**Aim of the exercise**. Repeat the entries that appear below, exactly and in full.

**Given information**.
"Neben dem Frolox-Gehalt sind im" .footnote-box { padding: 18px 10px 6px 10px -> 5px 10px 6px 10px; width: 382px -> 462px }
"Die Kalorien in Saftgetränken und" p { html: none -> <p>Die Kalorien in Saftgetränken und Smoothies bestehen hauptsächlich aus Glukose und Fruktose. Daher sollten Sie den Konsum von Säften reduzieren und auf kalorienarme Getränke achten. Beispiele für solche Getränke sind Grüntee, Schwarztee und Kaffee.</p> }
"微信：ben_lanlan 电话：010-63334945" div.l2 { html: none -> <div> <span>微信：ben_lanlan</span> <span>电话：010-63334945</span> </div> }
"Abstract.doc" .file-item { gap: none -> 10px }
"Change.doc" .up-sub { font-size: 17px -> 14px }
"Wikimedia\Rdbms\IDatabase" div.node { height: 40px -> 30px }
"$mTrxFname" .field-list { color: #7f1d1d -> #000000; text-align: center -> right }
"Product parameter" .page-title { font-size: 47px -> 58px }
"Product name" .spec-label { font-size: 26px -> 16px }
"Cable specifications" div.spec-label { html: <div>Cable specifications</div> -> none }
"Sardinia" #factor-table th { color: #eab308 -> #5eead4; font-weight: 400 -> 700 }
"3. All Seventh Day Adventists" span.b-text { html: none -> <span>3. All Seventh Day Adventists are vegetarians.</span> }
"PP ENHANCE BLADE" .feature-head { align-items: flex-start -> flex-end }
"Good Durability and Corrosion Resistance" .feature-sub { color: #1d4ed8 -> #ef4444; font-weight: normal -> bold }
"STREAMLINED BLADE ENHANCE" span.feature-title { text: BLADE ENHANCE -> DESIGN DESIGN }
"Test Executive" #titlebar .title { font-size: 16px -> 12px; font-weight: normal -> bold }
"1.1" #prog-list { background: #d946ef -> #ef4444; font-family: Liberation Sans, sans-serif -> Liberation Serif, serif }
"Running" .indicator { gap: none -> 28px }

**Response**.
"Neben dem Frolox-Gehalt sind im" .footnote-box { padding: 18px 10px 6px 10px -> 5px 10px 6px 10px; width: 382px -> 462px }
"Die Kalorien in Saftgetränken und" p { html: none -> <p>Die Kalorien in Saftgetränken und Smoothies bestehen hauptsächlich aus Glukose und Fruktose. Daher sollten Sie den Konsum von Säften reduzieren und auf kalorienarme Getränke achten. Beispiele für solche Getränke sind Grüntee, Schwarztee und Kaffee.</p> }
"微信：ben_lanlan 电话：010-63334945" div.l2 { html: none -> <div> <span>微信：ben_lanlan</span> <span>电话：010-63334945</span> </div> }
"Abstract.doc" .file-item { gap: none -> 10px }
"Change.doc" .up-sub { font-size: 17px -> 14px }
"Wikimedia\Rdbms\IDatabase" div.node { height: 40px -> 30px }
"$mTrxFname" .field-list { color: #7f1d1d -> #000000; text-align: center -> right }
"Product parameter" .page-title { font-size: 47px -> 58px }
"Product name" .spec-label { font-size: 26px -> 16px }
"Cable specifications" div.spec-label { html: <div>Cable specifications</div> -> none }
"Sardinia" #factor-table th { color: #eab308 -> #5eead4; font-weight: 400 -> 700 }
"3. All Seventh Day Adventists" span.b-text { html: none -> <span>3. All Seventh Day Adventists are vegetarians.</span> }
"PP ENHANCE BLADE" .feature-head { align-items: flex-start -> flex-end }
"Good Durability and Corrosion Resistance" .feature-sub { color: #1d4ed8 -> #ef4444; font-weight: normal -> bold }
"STREAMLINED BLADE ENHANCE" span.feature-title { text: BLADE ENHANCE -> DESIGN DESIGN }
"Test Executive" #titlebar .title { font-size: 16px -> 12px; font-weight: normal -> bold }
"1.1" #prog-list { background: #d946ef -> #ef4444; font-family: Liberation Sans, sans-serif -> Liberation Serif, serif }
"Running" .indicator { gap: none -> 28px }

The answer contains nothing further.